- **EXERCISE BRIEF**
Transcribe, exactly and without pictures, the lines below from the line with "html: none ->" to the line with "html: <div> <span>请选择终点类型</span>", both ends included, and no others.

- **GIVEN DATA**
'''
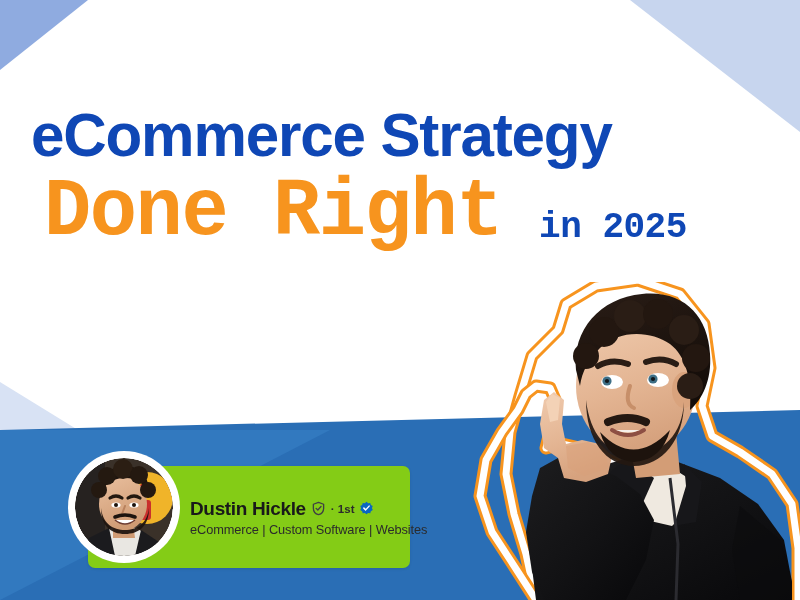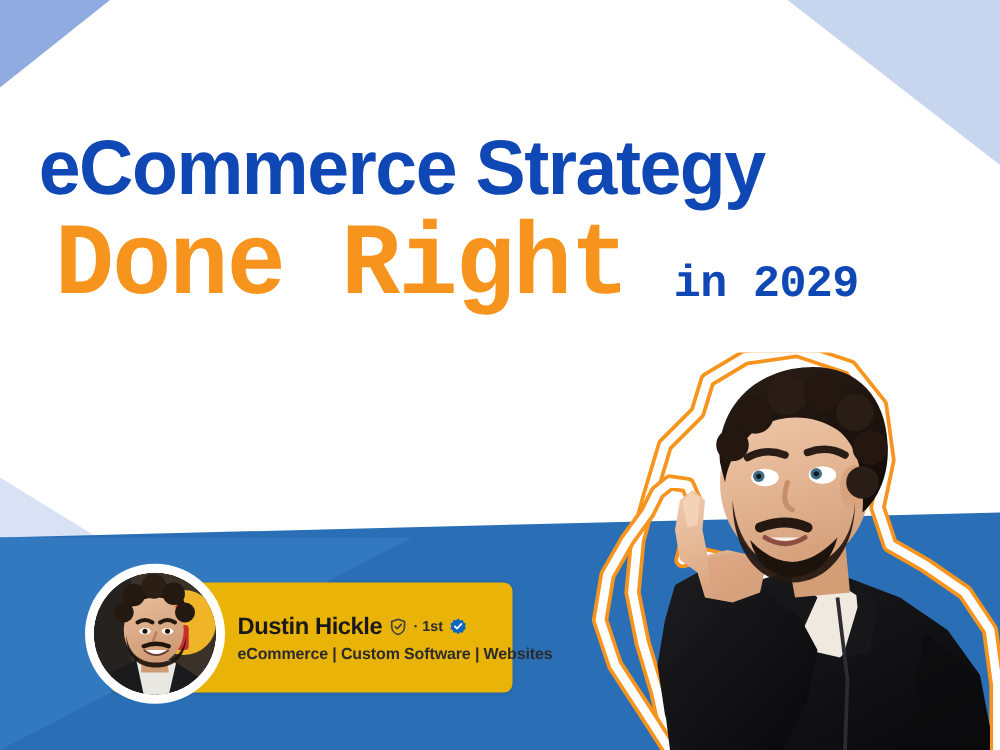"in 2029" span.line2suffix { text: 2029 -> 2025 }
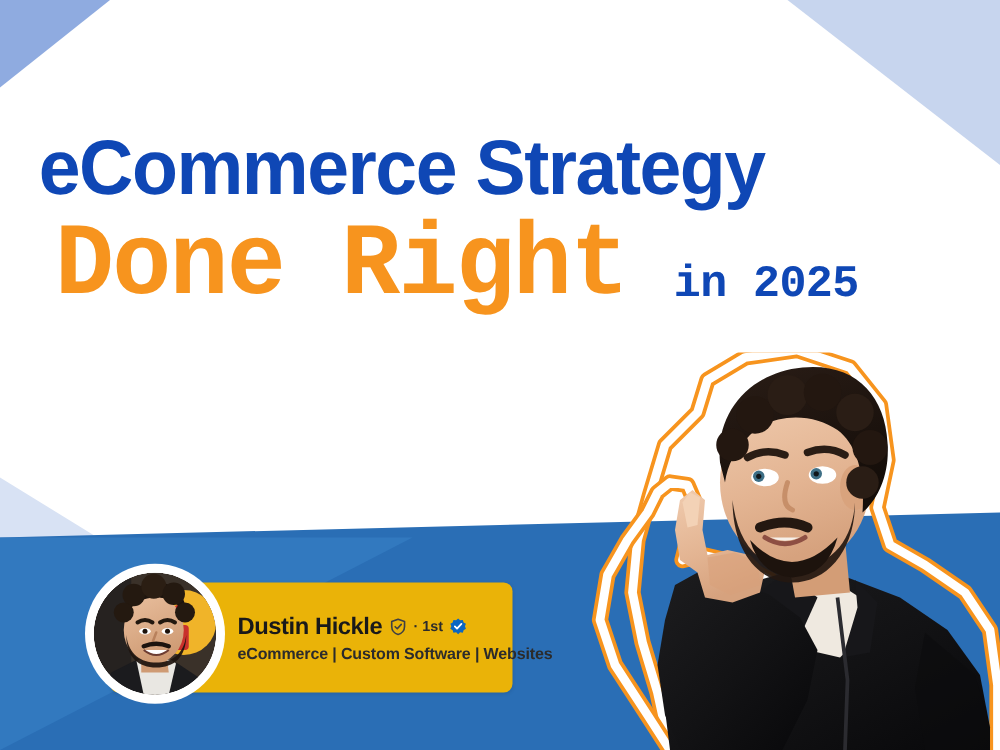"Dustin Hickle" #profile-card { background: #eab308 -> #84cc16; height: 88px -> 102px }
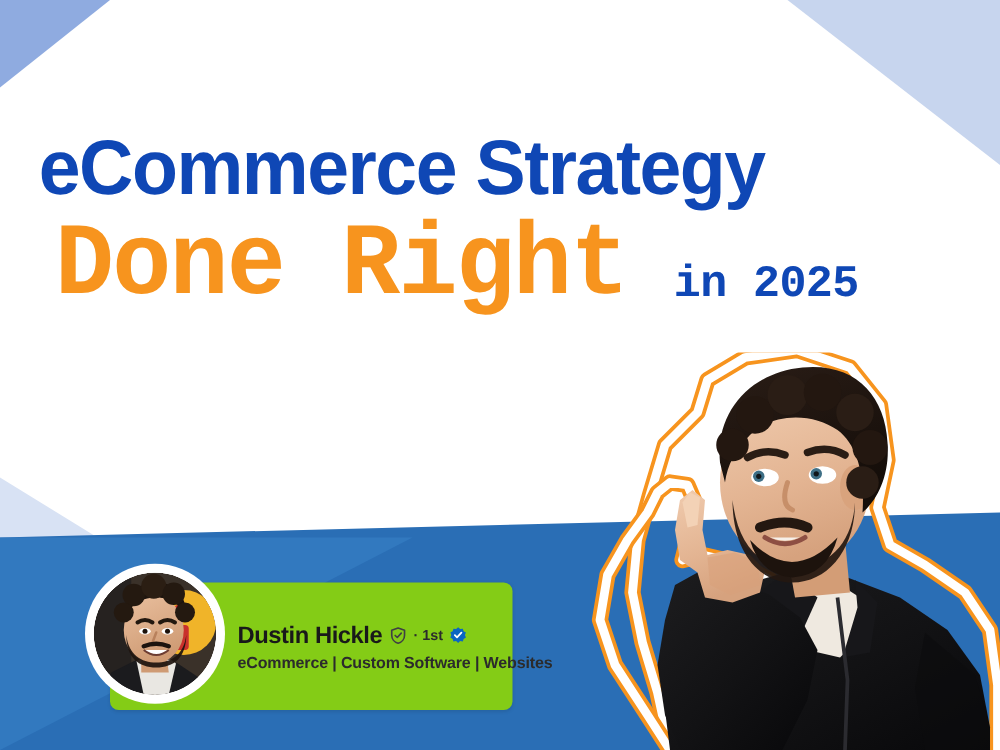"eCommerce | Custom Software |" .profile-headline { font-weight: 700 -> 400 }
'''
'''
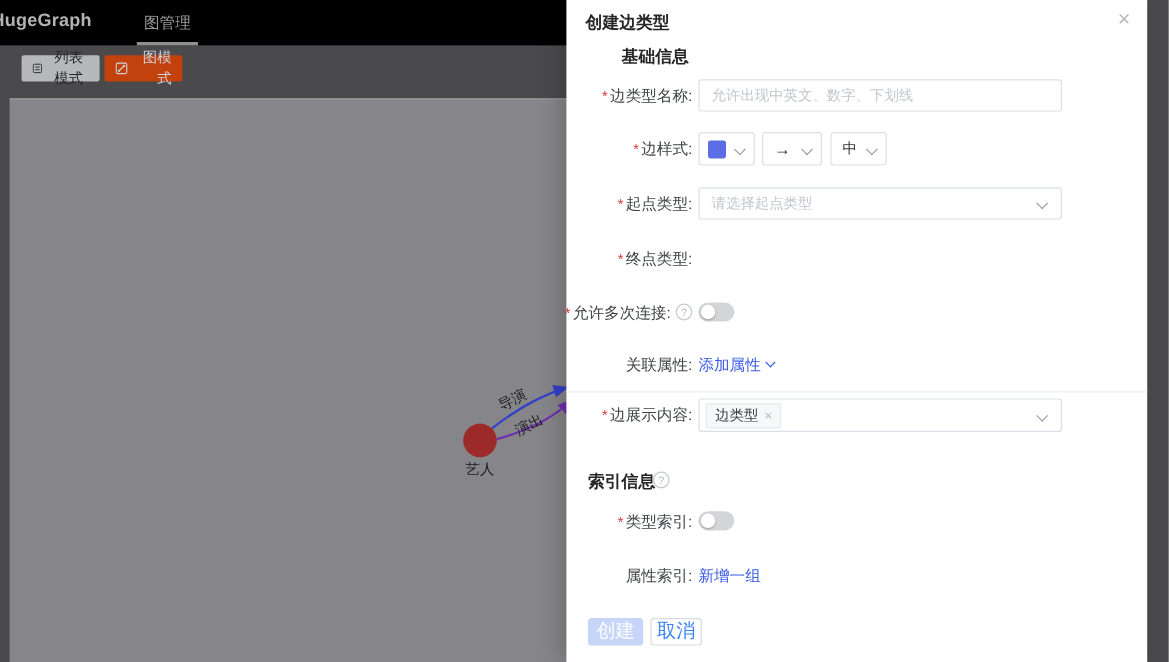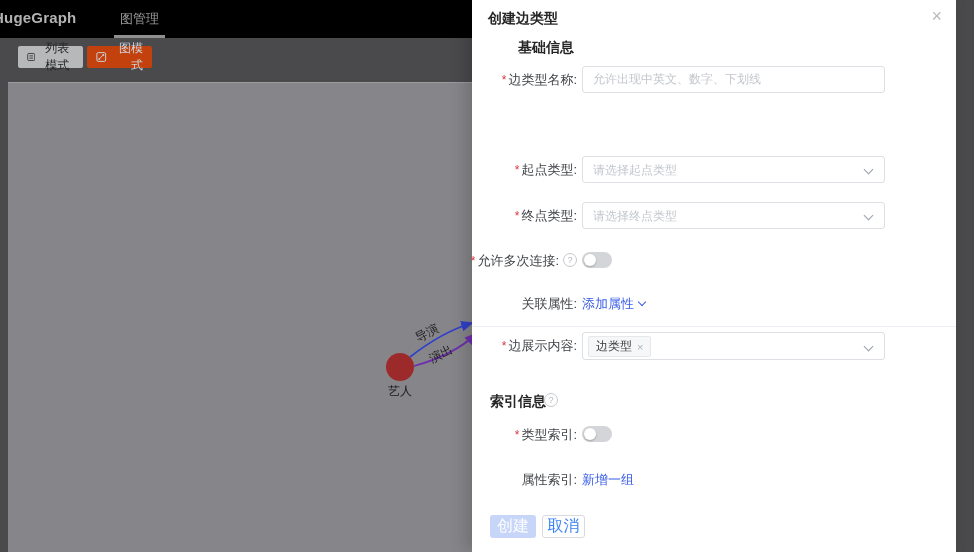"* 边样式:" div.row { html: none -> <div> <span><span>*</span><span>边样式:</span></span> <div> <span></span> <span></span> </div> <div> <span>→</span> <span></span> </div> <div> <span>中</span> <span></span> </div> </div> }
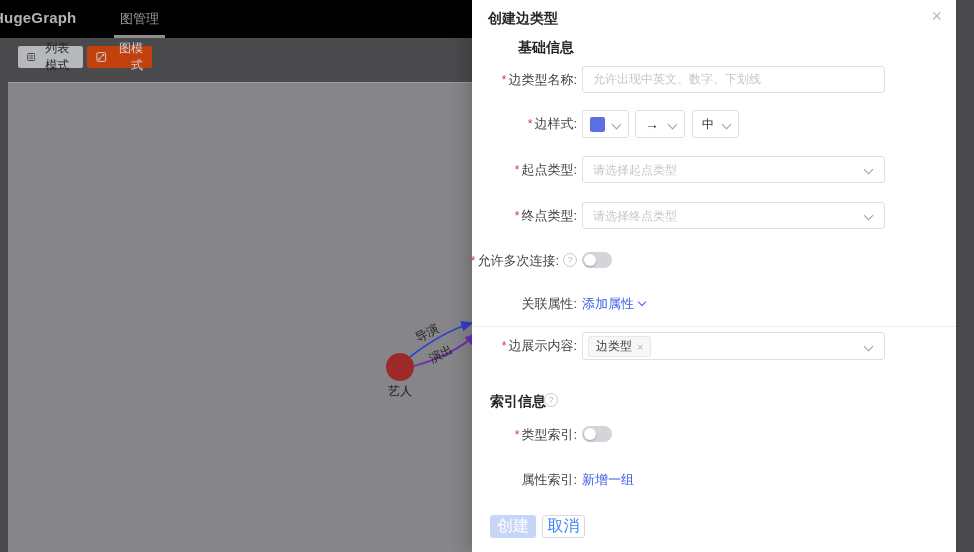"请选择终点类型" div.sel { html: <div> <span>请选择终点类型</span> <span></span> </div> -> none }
'''
- **WORKED SOLUTION**
"* 边样式:" div.row { html: none -> <div> <span><span>*</span><span>边样式:</span></span> <div> <span></span> <span></span> </div> <div> <span>→</span> <span></span> </div> <div> <span>中</span> <span></span> </div> </div> }
"请选择终点类型" div.sel { html: <div> <span>请选择终点类型</span> <span></span> </div> -> none }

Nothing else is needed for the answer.